While attempts to change norms may be a useful strategy, given certain developmental considerations listed above, a more effective approach for adolescents would likely be similar to the approach utilized in the “Truth” campaign. Specifically, this anti-tobacco campaign targeting youth used marketing strategies to re-frame the idea of smoking into a message that worked within the context of and was compatible with youth norms (28). Instead of falling into the usual strategy of teaching kids of all the harms and risks associated with tobacco use, intervention designers partnered with a marketing agency to research how youth made decisions around tobacco use. What they found was that youth were very well aware of the risks associated with tobacco use, and in many ways, it was this risk that increased the allure (28). With identity development in adolescence often taking on the form of rebellion against societal standards, tobacco use was just one more means to accomplish this end. What researchers designing this campaign discovered, was that youth rejected messages that seemed to be judgmental and preferred not to be “preached at” (28). What was even more informative, was learning that the reasons for tobacco use were not rational, but emotional. For youth, “tobacco was a significant, visible, and readily available way for youth to signal that they were in control” (28). Armed with this knowledge, program designers sought to re-frame the issue of smoking within the context of social norms of youth culture, which emphasized being in control and a desire not to be manipulated. Instead of teaching kids of all the dangers of tobacco use, the campaign focused on informing youth of the efforts of tobacco companies to manipulate youth through deceptive marketing strategies that concealed the true harmful nature of cigarettes in order to get generations “hooked” on tobacco so that the companies could profit financially. Thus, “attacking the duplicity and manipulation of the tobacco industry” became the new rebellion (28).
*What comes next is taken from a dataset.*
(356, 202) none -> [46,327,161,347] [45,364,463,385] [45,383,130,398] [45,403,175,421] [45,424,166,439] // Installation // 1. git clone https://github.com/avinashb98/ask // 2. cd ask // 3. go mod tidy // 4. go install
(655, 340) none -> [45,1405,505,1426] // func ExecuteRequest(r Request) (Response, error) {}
The campaign’s efforts in Florida from 1998-2000 met with great success. Cigarette use among middle school students dropped from 18.5% to 11.1% (p<.001) and, among high school students, cigarette use dropped from 27.4% to 22.6% (p = .01) (29). The amount of youth who fell into the category of “never-users” increased from 56.4% to 69.3% (p<.001) (29). Given the focus of the DARE program on increasing the number of kids in this latter category, the model used by the “Truth” campaign could be a useful tool in informing future modifications and expansions of the nation’s most widely recognized and implemented, yet not the most effective, drug prevention program.
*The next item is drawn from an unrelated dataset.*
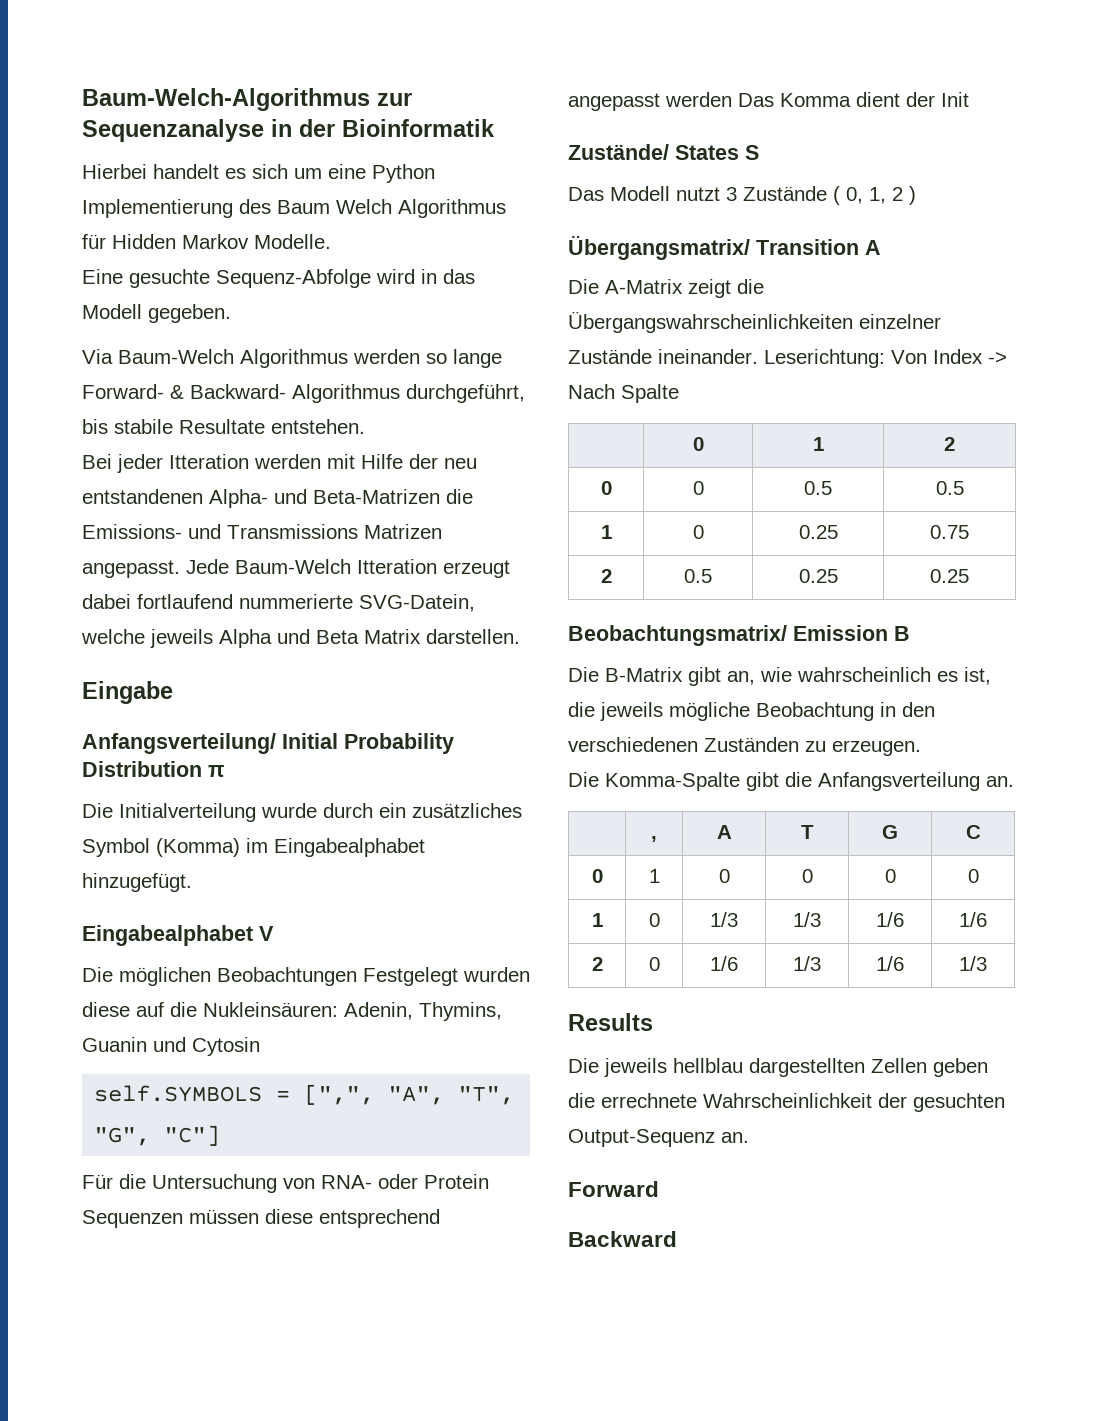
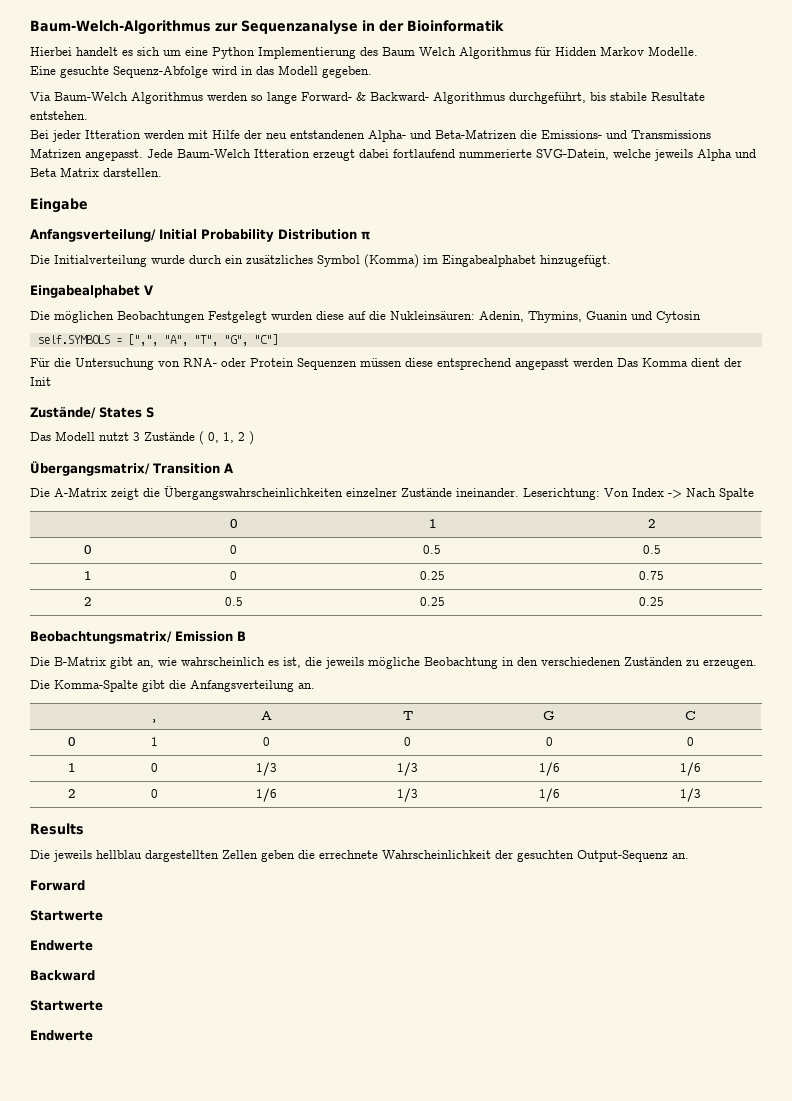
(659, 1189) none -> [30,910,103,921] [30,940,93,951] // Startwerte // Endwerte
(677, 1239) none -> [30,1000,103,1011] [30,1030,93,1041] // Startwerte // Endwerte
Public Health efforts to curtail adolescent substance use have taken many forms throughout the years. The most widely used program, examined in this paper, is the Drug Awareness Resistance Education (DARE) Program. Because of assumptions rooted in out-dated health belief theories and an approach that does not fully take into account the developmental context of youth, the program has not been as successful at curtailing drug use as designers hoped it would be. DARE has also only sought to change norms around drug use one-by-one, which is not as effective as trying to change norms and letting those changed norms impact individual and group behavior. An approach that may be even more effective is that which has been used by the “Truth” anti-tobacco campaigns. The “Truth” campaign re-framed the issue of tobacco use and embedded itself within the context of youth norms and attitudes, rather than trying to change them. Although DARE continues to evolve and expand its programming to improve upon its original model, and in spite of the improvements over the earlier models of drug prevention programs, several key flaws lie at the foundation of DARE’s design and implementation, thus reducing efficacy. Addressing these flaws based on the theories and approaches outlined in this essay could result in a program design that has a much more significant and long-lasting impact. While a few alternatives were briefly considered above, a more thorough treatment, which sill address the core deficits of the DARE model previously listed, will be presented in the next section.
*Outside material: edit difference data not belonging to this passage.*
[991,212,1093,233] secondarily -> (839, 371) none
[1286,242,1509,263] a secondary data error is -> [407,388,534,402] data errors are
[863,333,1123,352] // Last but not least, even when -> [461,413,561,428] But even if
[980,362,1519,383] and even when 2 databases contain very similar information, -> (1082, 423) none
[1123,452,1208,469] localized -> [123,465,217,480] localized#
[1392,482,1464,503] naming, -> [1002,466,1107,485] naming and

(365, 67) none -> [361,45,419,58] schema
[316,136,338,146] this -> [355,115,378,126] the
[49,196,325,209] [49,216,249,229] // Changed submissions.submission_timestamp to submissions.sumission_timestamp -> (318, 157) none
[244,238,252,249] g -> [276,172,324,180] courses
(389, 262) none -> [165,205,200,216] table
PART II: Alternative Approaches to Addressing Adolescent Substance Use
In the previous section, flaws in the design of the DARE model were presented. These included: 1) An approach that relied upon an assumption of individual level decision-making based upon a rational thought process; 2) A need to understand and employ a developmental approach; and 3) An inadequate and inefficient attempt to change youth norms.
Based upon the prior critique of the DARE program, an alternative approach will be presented in this section. This approach will address each of the three major areas previously considered. More specifically, in order to correct the flaws of the DARE program identified in this paper, an alternative approach would need to: 1) Address the problem of substance use prevention from a more ecological framework, not solely relying upon individual-level strategies; 2) Utilize an approach that takes into account the developmental context of youth; and 3) Seek to change individual level behavior by changing social norms—or rather, re-framing the desired health outcome / behavior so that it is framed within the context of youth norms.
Alternative Approach:
The specific proposal for an alternative model will use a youth development framework designed by the Search InstituteSM. This approach will be coupled with a strategy to work within the framework of youth norms. Together, these two foci provide a blueprint for a teen substance use prevention program which is not limited by the particular flaws identified in the DARE program. While these strategies will not be presented as specific changes to the DARE program, they can still be used by program designers of DARE, as well as others, to inform future program modification and development.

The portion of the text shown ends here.